Secondo Laura Pritschet, dottoranda nel laboratorio della professoressa Jacobs e prima autrice dello studio, queste scoperte sono fondamentali per sfatare il mito della fragilità femminile durante la gravidanza. “L’85% delle donne vive una o più gravidanze durante la propria vita, e circa 140 milioni di donne sono incinte ogni anno,” ha spiegato Pritschet. “Spero che questo studio possa contribuire a sfatare il dogma secondo cui le donne siano fragili durante la gravidanza, dimostrando invece come il cervello si adatti in modo dinamico a un nuovo ambiente biochimico”.

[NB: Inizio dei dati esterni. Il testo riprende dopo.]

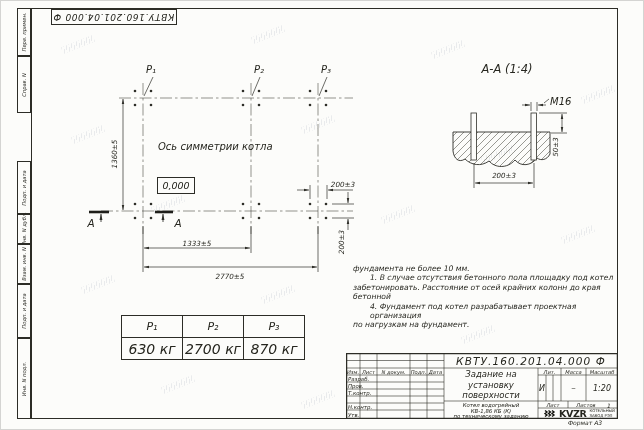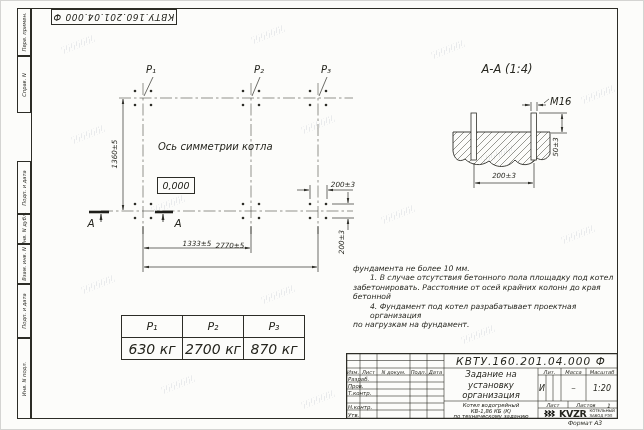--- a/index.html
+++ b/index.html
@@ -221,7 +221,7 @@
     </div>
   <div class="ptxt rot abs dim" style="left:113px;top:153px">1360±5</div>
   <div class="ptxt ctr abs dim" style="left:196px;top:242px">1333±5</div>
-  <div class="ptxt ctr abs dim" style="left:229px;top:244px">2770±5</div>
+  <div class="ptxt ctr abs dim" style="left:229px;top:275px">2770±5</div>
   <div class="ptxt ctr abs dim" style="left:342px;top:183px">200±3</div>
   <div class="ptxt rot abs dim" style="left:340px;top:241px">200±3</div>
   <div class="ptxt ctr abs" style="left:90px;top:222px;font-size:10.5px">А</div>

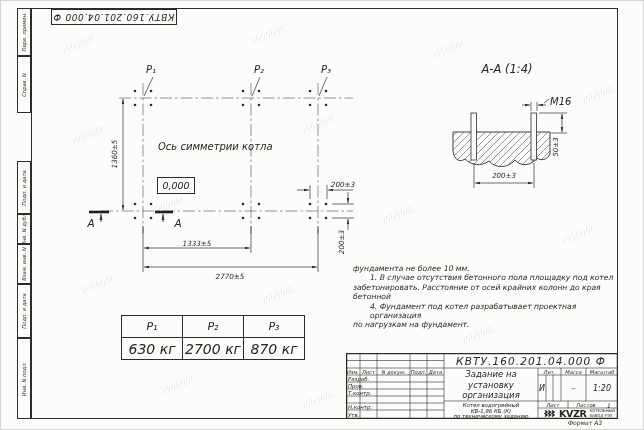--- a/index.html
+++ b/index.html
@@ -302,7 +302,7 @@
 
     <div class="t ctr" style="left:145px;top:21px;font-size:8.5px">Задание на</div>
     <div class="t ctr" style="left:145px;top:31.5px;font-size:8.5px">установку</div>
-    <div class="t ctr" style="left:145px;top:42px;font-size:8.5px">организация</div>
+    <div class="t ctr" style="left:145px;top:42px;font-size:8.5px">поверхности</div>
 
     <div class="t ctr" style="left:145px;top:52px;font-size:5.4px">Котел водогрейный</div>
     <div class="t ctr" style="left:145px;top:57.5px;font-size:5.4px">КВ-1,86 КБ (К)</div>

Possibili sviluppi nella ricerca sulla depressione post-partum
Le implicazioni di questa ricerca vanno oltre la comprensione della gravidanza. Lo studio potrebbe infatti migliorare la comprensione generale del cervello umano, anche in relazione ai processi di invecchiamento. Inoltre, potrebbe fornire nuovi spunti per la ricerca sulla depressione post-partum, una condizione che colpisce circa una donna su cinque dopo il parto.
“Attualmente esistono trattamenti approvati dalla Fda (Food and Drug Administration) per la depressione post-partum,” ha spiegato Pritschet, “ma la diagnosi precoce rimane una sfida. Più impariamo sul cervello materno, maggiori saranno le possibilità di fornire un aiuto efficace”. La speranza è che, approfondendo lo studio delle trasformazioni cerebrali durante e dopo la gravidanza, si possano individuare nuovi strumenti per diagnosticare e trattare in modo tempestivo la depressione post-partum, migliorando così la qualità della vita di milioni di donne.

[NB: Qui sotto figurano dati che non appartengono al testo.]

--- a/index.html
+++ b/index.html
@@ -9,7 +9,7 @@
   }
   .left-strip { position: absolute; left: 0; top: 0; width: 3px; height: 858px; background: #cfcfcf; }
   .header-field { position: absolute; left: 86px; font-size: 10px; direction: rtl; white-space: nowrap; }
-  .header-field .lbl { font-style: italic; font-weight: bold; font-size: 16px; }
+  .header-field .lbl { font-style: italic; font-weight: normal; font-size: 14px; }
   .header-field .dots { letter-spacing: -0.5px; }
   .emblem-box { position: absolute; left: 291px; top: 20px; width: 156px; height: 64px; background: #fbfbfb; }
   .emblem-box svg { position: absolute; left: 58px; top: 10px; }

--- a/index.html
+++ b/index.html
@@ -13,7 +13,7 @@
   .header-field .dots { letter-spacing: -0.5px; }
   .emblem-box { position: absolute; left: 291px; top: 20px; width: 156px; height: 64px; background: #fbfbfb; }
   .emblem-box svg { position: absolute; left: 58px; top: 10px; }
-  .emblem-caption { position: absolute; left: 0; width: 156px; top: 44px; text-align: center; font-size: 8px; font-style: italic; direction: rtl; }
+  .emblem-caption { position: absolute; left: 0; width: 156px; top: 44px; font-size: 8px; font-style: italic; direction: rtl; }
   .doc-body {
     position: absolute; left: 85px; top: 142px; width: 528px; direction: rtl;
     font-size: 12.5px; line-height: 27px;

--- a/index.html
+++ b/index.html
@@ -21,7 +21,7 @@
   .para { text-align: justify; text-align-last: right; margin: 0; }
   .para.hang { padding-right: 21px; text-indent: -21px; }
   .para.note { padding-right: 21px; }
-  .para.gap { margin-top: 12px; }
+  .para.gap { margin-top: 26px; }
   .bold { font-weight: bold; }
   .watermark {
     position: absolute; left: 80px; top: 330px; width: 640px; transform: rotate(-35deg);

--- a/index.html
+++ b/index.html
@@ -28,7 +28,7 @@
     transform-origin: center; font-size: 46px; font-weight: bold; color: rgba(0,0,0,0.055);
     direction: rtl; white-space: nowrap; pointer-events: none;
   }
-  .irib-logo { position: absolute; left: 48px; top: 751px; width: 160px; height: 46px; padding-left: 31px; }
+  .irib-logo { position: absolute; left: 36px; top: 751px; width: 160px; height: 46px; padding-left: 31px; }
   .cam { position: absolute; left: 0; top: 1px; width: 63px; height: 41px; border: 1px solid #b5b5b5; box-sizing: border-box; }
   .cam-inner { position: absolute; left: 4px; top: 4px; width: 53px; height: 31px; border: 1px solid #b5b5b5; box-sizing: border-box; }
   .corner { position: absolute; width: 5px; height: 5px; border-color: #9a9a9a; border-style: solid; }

Questo studio rappresenta un passo avanti significativo nella comprensione del cervello delle donne durante la gravidanza e apre nuove strade per lo studio della neuroplasticità. Le scoperte non solo mettono in discussione vecchi stereotipi sulla fragilità femminile, ma forniscono anche un nuovo quadro per analizzare le complesse trasformazioni che il cervello subisce in risposta ai cambiamenti biologici della vita.